- Source data -
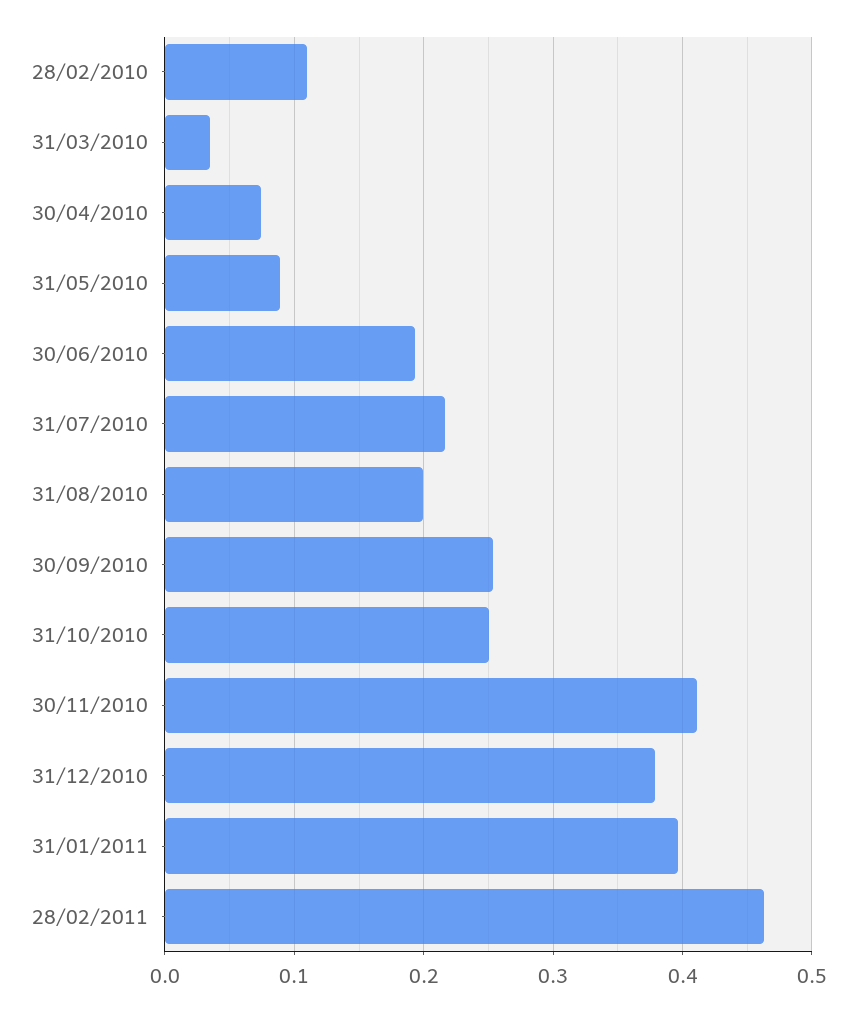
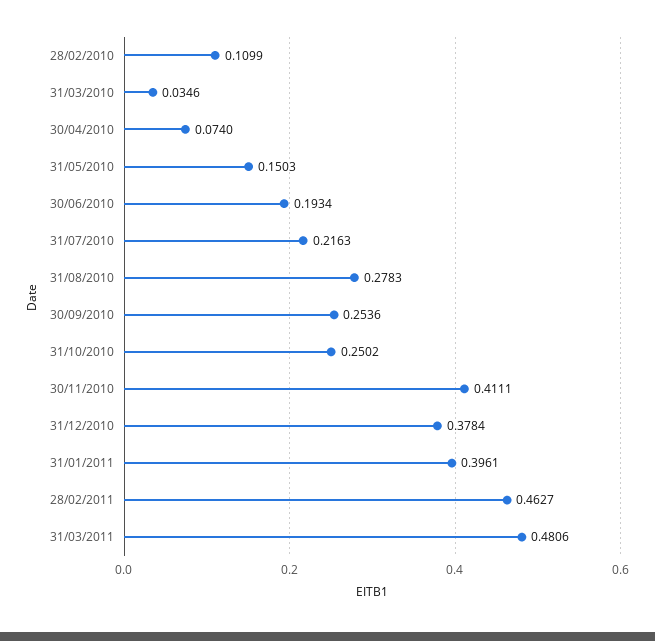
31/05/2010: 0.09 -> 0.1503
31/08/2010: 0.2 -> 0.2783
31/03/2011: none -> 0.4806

* * *

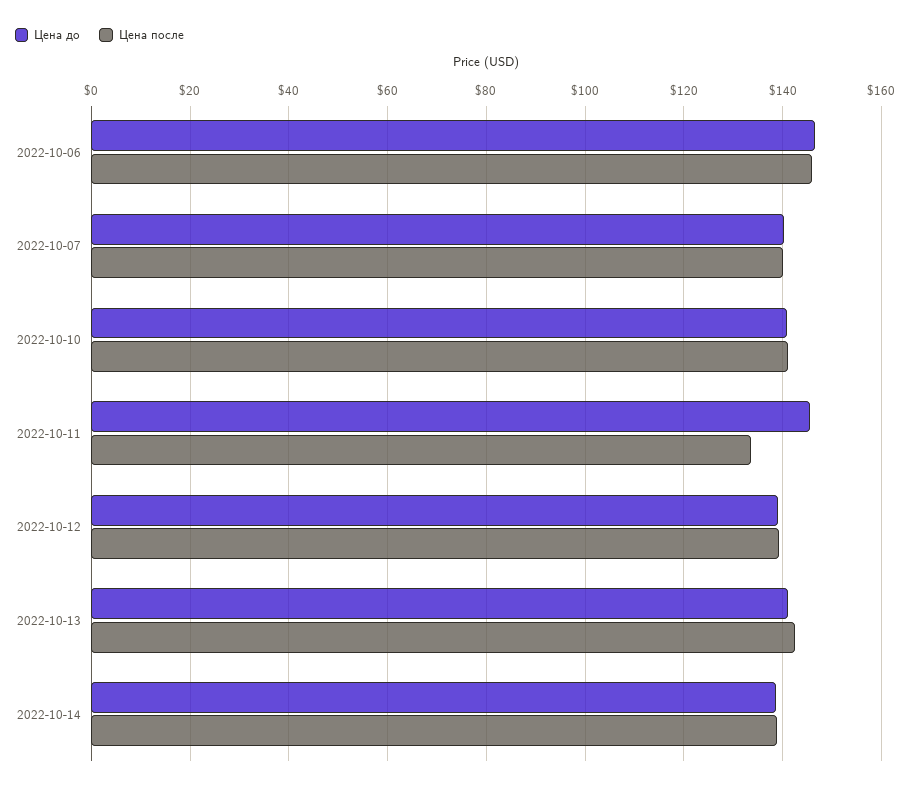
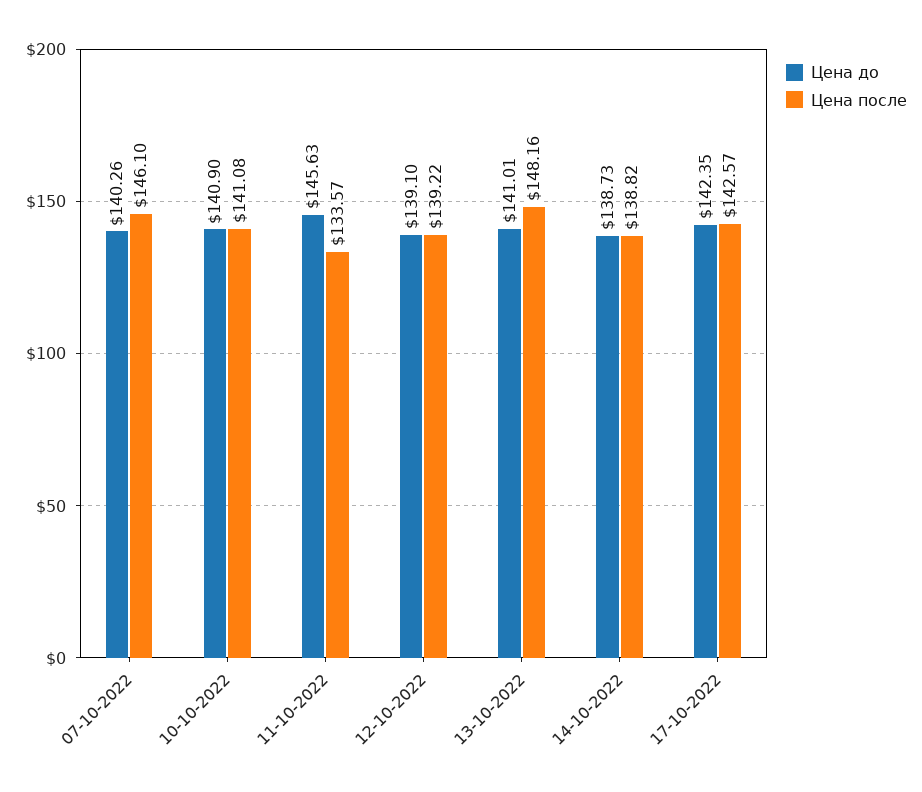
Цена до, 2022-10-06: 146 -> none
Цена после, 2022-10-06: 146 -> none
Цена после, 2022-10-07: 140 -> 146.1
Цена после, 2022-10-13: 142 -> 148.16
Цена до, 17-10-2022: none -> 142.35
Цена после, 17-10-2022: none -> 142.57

- Assigned task -
What you give back should be only the lines of the records above, starting at the line with "31/05/2010: 0.09 -> 0.1503" and ending at the line with "31/03/2011: none -> 0.4806", restated word for word.

- Task response -
31/05/2010: 0.09 -> 0.1503
31/08/2010: 0.2 -> 0.2783
31/03/2011: none -> 0.4806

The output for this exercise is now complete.